Un simple chatbot IA sur smartphone a remplacé leur psy et parfois même sauvé leurs nuits blanches. Mais quand l’intelligence artificielle commence à soulager, consoler, voire aimer, jusqu’où peut-elle aller sans dépasser la ligne rouge ?
En France, la santé mentale se dégrade rapidement, notamment chez les 18-24 ans. En 2021, 20,8 % de cette tranche d’âge se déclaraient concernés par la dépression. Ce chiffre ne cesse d’augmenter depuis 2017. Pourtant, de nombreux jeunes hésitent toujours à consulter un psychologue. C’est là que l’IA prend une place inédite. Des outils comme ChatGPT ou Gemini deviennent des confidents de substitution pour celles et ceux qui peinent à accéder à une aide réelle.
Quand l’IA devient confident, soutien… ou déclencheur
Manon, 26 ans, utilise ChatGPT comme un complément thérapeutique. Après des expériences froides avec plusieurs professionnels, elle s’est tournée vers l’IA. « J’avais besoin d’un accompagnement plus humain, mon psy me traitait comme à l’usine », explique-t-elle. Elle décrit l’interface comme plus attentive, parfois même drôle et surtout disponible dans les moments les plus vulnérables. “ChatGPT me racontait des blagues pour m’apaiser”, confie-t-elle avec émotion. Un paradoxe qui soulève autant de questions qu’il révèle de carences dans le système.
Antoine, 31 ans, diagnostiqué TSA, utilise Gemini pour analyser ses émotions et apaiser ses pensées sombres. L’IA de Google lui envoie des messages rassurants, l’invite à relativiser et le renvoie vers des ressources. « Elle commence toujours par me dire que mes pensées sont normales », détaille-t-il. Le sentiment d’être compris sans jugement semble ici jouer un rôle thérapeutique, même en l’absence d’un véritable interlocuteur humain.
Les psys valident, mais ne cèdent pas leur place
Pour Loïc Crobu, psychologue, l’IA est un outil alternatif, pas un remplaçant. Il note que de nombreux patients testent plusieurs approches avant de trouver la bonne. « Je vois l’IA comme un psychologue de substitution », affirme-t-il.

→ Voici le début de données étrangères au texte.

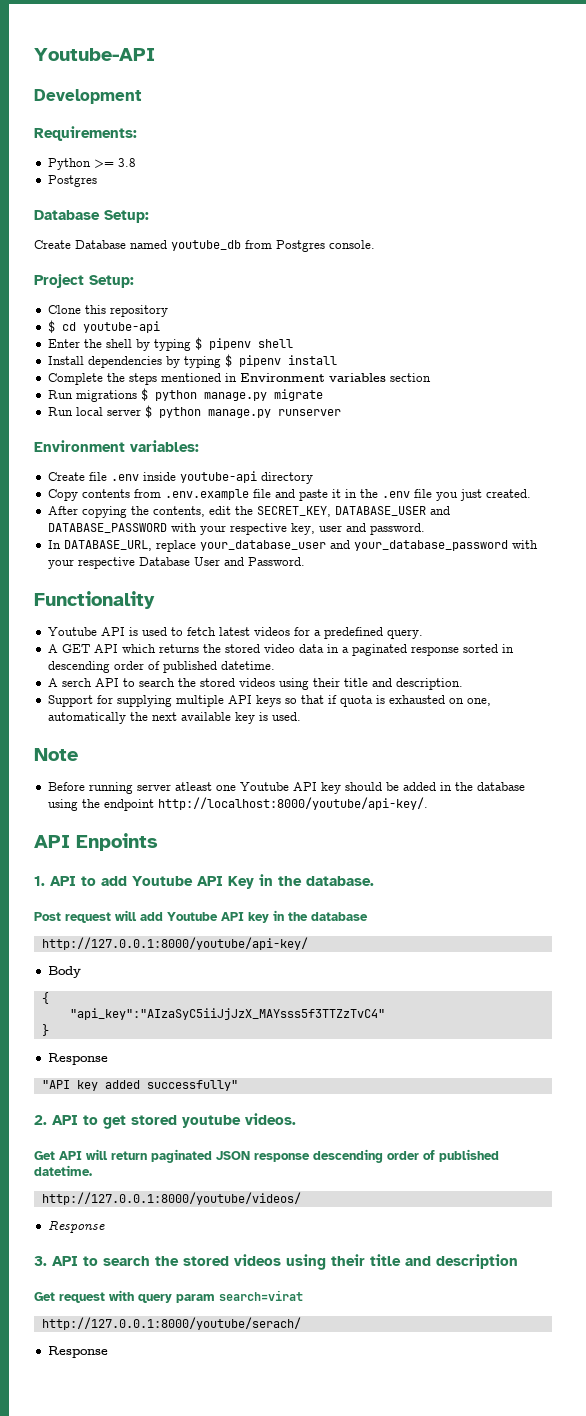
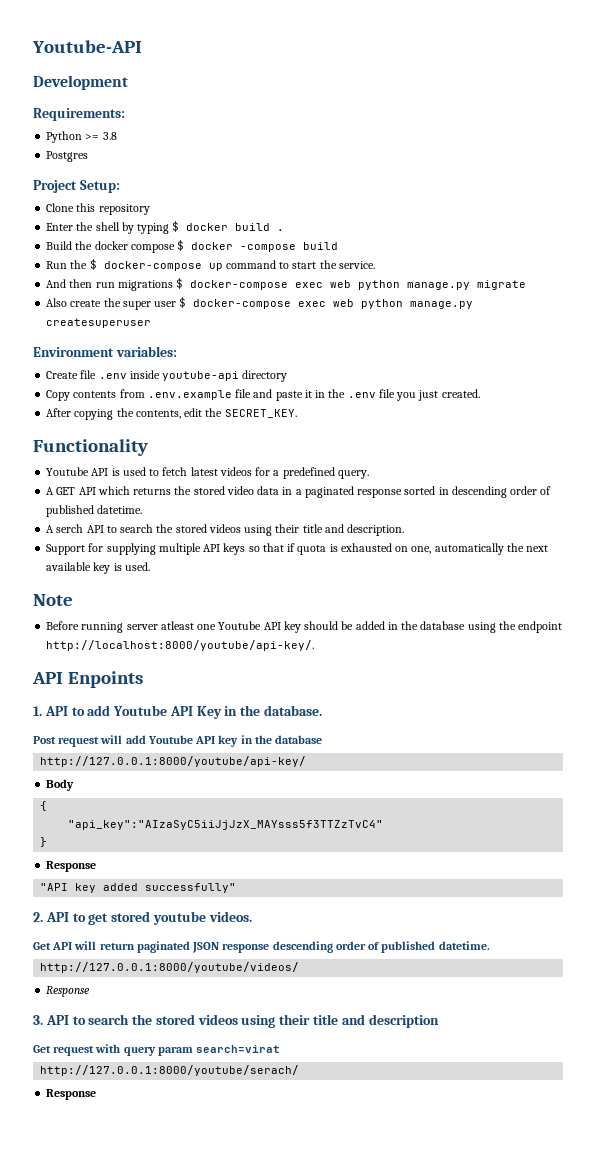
[34,210,149,223] [34,240,375,252] // Database Setup: // Create Database named youtube_db from Postgres console. -> (89, 156) none
[47,320,160,333] // $ cd youtube-api -> (150, 209) none
[208,338,293,350] [47,354,337,368] [47,373,431,385] [47,388,323,402] [47,405,341,418] pipenv shell // Install dependencies by typing $ pipenv install // Complete the steps mentioned in Environment variables section // Run migrations $ python manage.py migrate // Run local server $ python manage.py runserver -> [186,223,285,231] [46,240,339,253] [46,259,375,271] [46,278,527,291] [46,297,474,310] [46,318,152,328] docker build . // Build the docker compose $ docker -compose build // Run the $ docker-compose up command to start the service. // And then run migrations $ docker-compose exec web python manage.py migrate // Also create the super user $ docker-compose exec web python manage.py createsuperuser
[256,506,450,517] [47,523,425,535] [47,540,538,552] [47,557,305,569] SECRET_KEY, DATABASE_USER and DATABASE_PASSWORD with your respective key, user and password. // In DATABASE_URL, replace your_database_user and your_database_password with your respective Database User and Password. -> [224,409,297,418] SECRET_KEY.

Même son de cloche pour le psy Geoffrey Post, qui estime que l’IA peut accompagner sans remplacer. « Les IA rassurent, mais restent dans la zone de confort. Elles ne confrontent jamais, et c’est parfois nécessaire pour avancer. »

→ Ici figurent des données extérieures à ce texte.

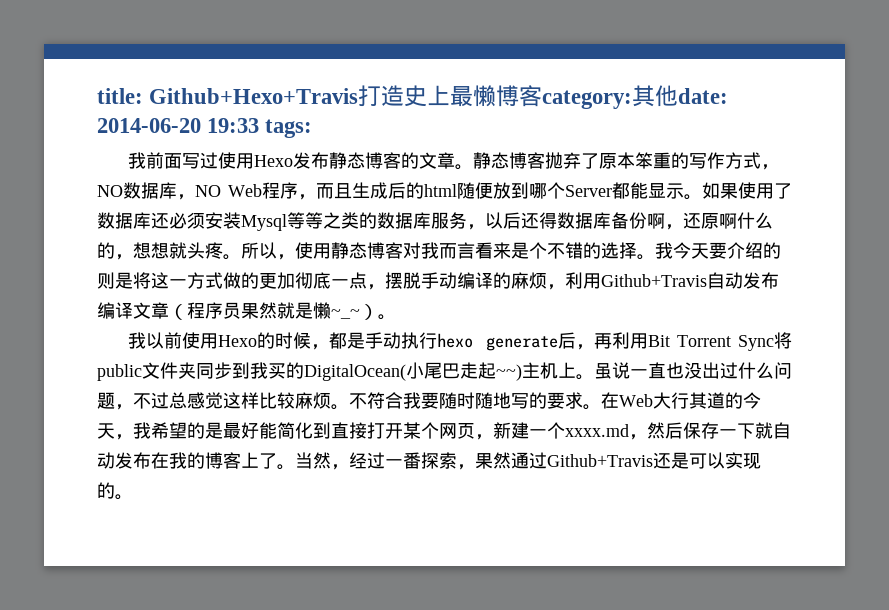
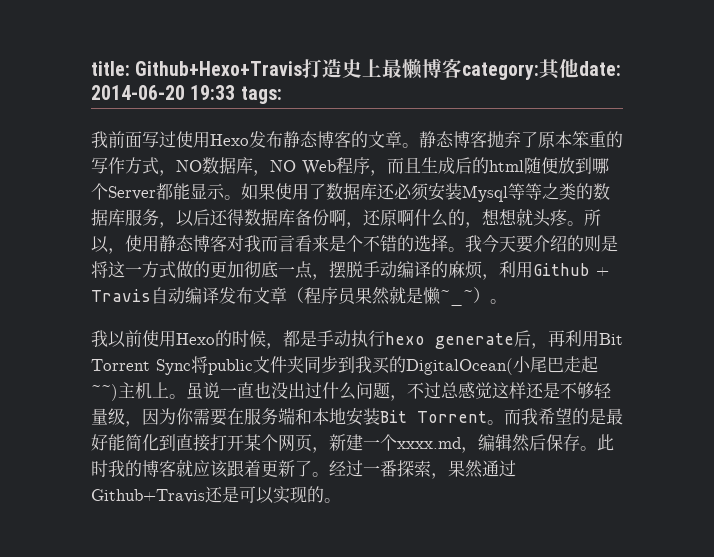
[601,272,779,289] [97,302,133,319] Github+Travis自动发布编译 -> [533,263,609,276] [91,287,253,304] Github + Travis自动编译发布
[259,392,761,410] [97,423,133,440] 比较麻烦。不符合我要随时随地写的要求。在Web大行其道的今天， -> [526,382,612,399] [91,407,521,427] 还是不够轻量级，因为你需要在服务端和本地安装Bit Torrent。而
(647, 437) none -> [478,434,512,451] 编辑
[719,422,791,439] [97,452,349,470] 一下就自动发布在我的博客上了。当然， -> [580,434,614,451] [91,459,329,478] 。此时我的博客就应该跟着更新了。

L’histoire de Sewell Setzer, 14 ans, illustre les limites d’un attachement virtuel. Le jeune homme s’est donné la mort après s’être enfermé dans un lien exclusif avec une IA. Sa mère accuse la plateforme Character.ai d’avoir favorisé un isolement affectif. Pour un hypnothérapeute interrogé, ce type de transfert émotionnel n’est pas nouveau. « Il existe aussi avec des thérapeutes humains. L’IA ne fait que reproduire ces schémas. »

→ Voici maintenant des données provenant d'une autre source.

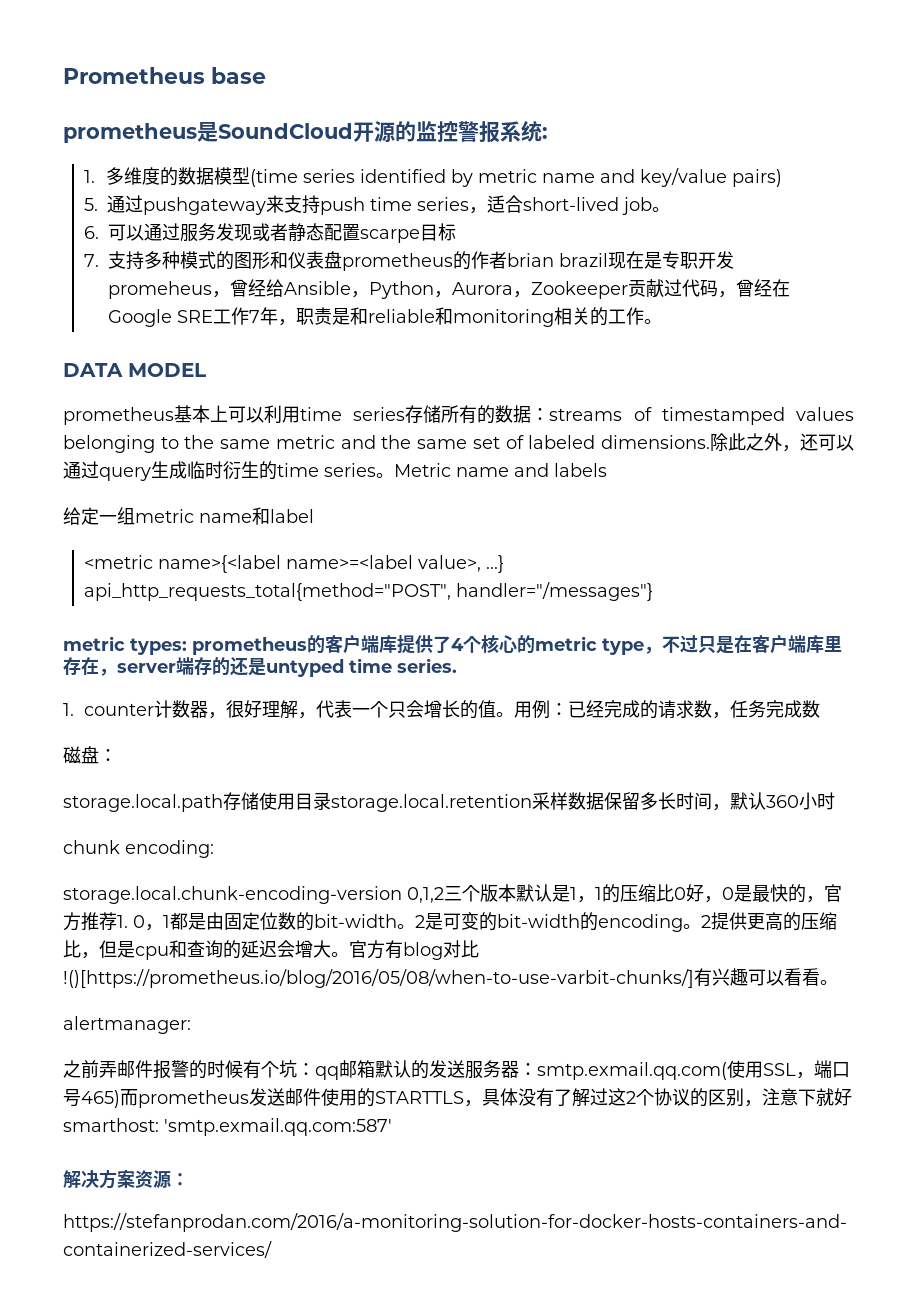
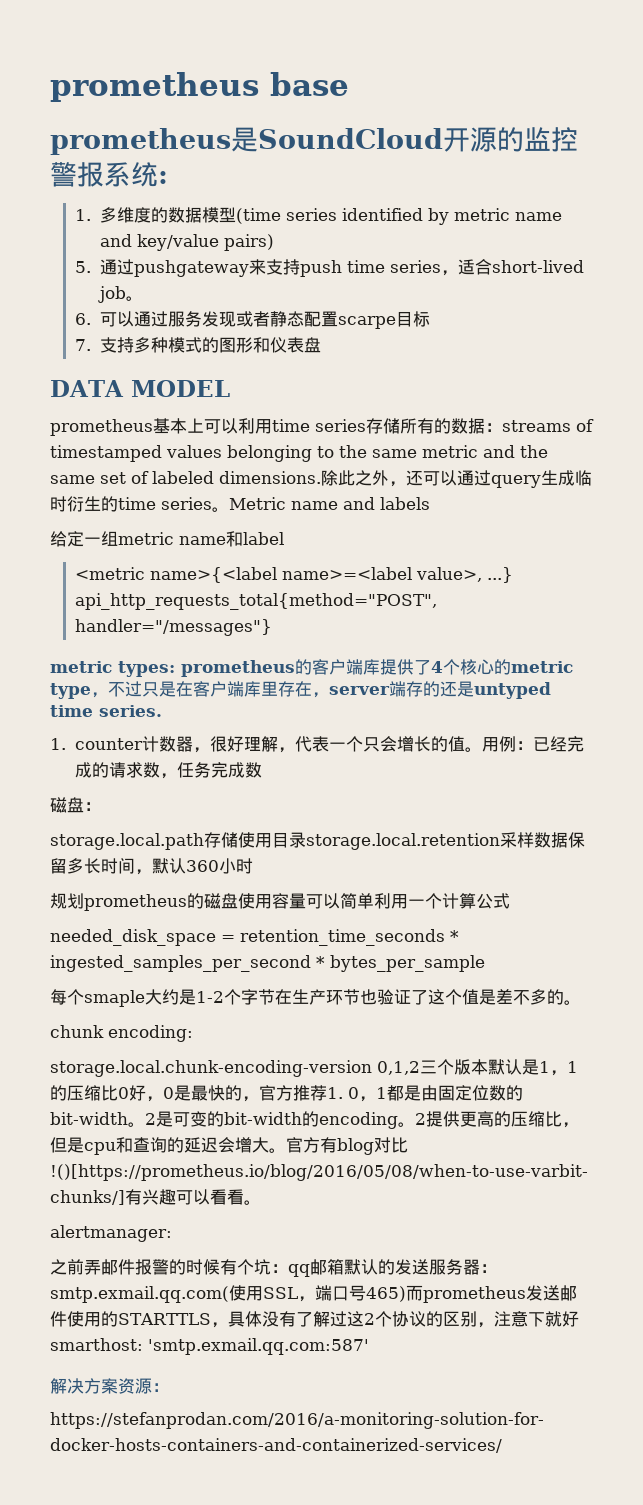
[63,67,205,84] Prometheus -> [50,72,259,102] prometheus
[342,251,735,271] [108,279,791,299] [108,307,663,327] prometheus的作者brian brazil现在是专职开发promeheus，曾经给Ansible，Python，Aurora，Zookeeper贡献过代码，曾经在Google SRE工作7年，职责是和reliable和monitoring相关的工作。 -> (322, 345) none
(835, 801) none -> [50,893,510,911] [50,929,459,946] [50,955,485,972] [50,989,581,1007] // 规划prometheus的磁盘使用容量可以简单利用一个计算公式 // needed_disk_space = retention_time_seconds * ingested_samples_per_second * bytes_per_sample // 每个smaple大约是1-2个字节在生产环节也验证了这个值是差不多的。

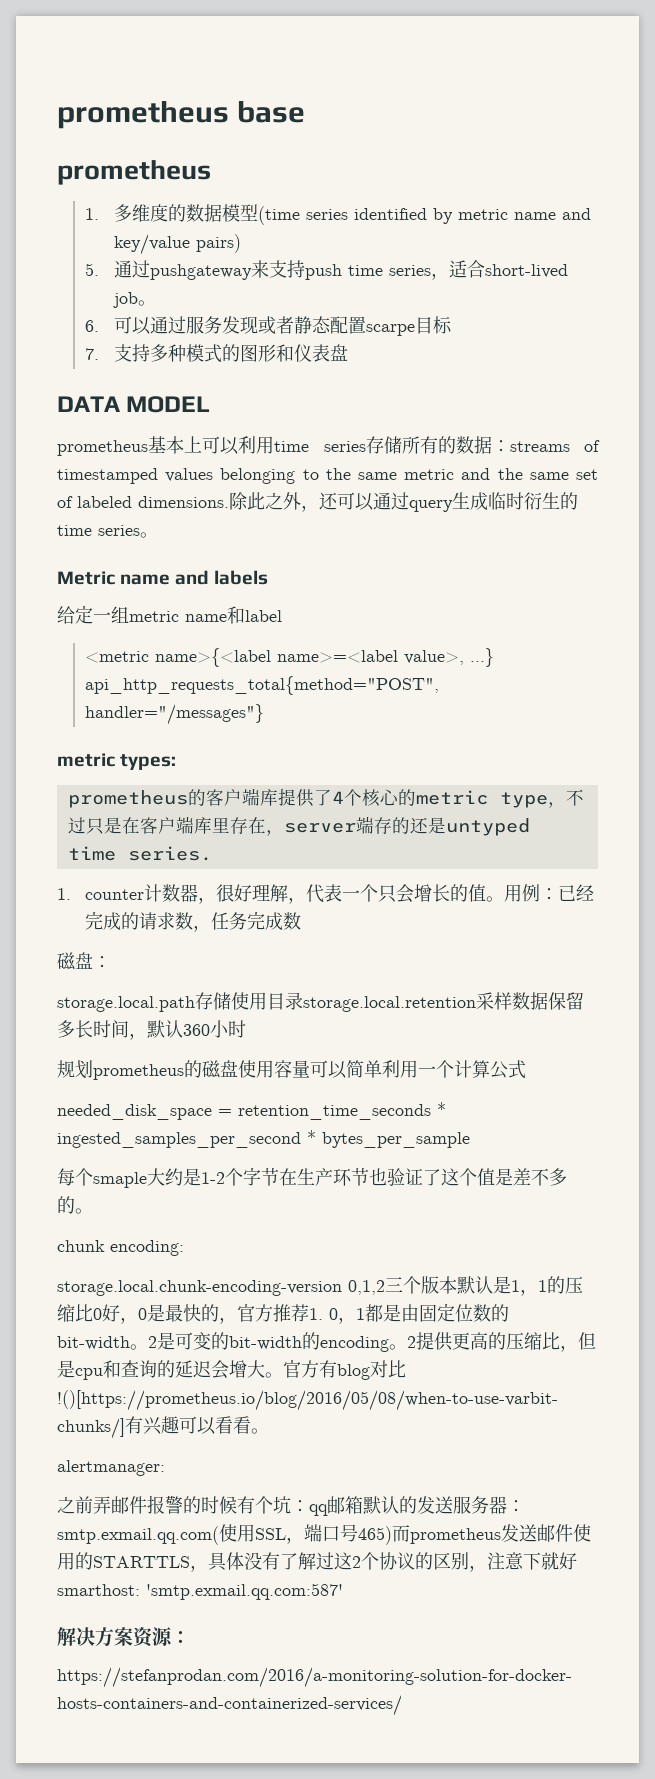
[231,127,578,152] [50,162,168,187] 是SoundCloud开源的监控警报系统: -> (211, 172) none
(229, 509) none -> (158, 535) //
(175, 669) none -> (177, 762) //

Une aide précieuse, mais incapable de tout observer
Le principal défaut de l’IA réside dans son incapacité à lire le corps. “Elle ne peut pas décoder les expressions, les tensions, les silences”, insiste le Dr Post. Pourtant, ces signaux non verbaux sont essentiels pour beaucoup de thérapeutes. L’IA ne perçoit ni la fatigue dans le regard, ni le tremblement dans la voix. Elle répond à ce qu’elle lit, pas à ce qu’elle devine.
La santé mentale et l’IA deviennent deux grandes causes nationales. Michel Barnier a annoncé 600 millions d’euros pour répondre à l’urgence psychologique. Quelques jours plus tard, l’État révélait un plan de 109 milliards pour booster l’IA. Deux mondes en parallèle, mais de plus en plus liés. Une chose est sûre : la prise en charge de la souffrance psychique évolue et l’IA en devient, peu à peu, un nouvel acteur.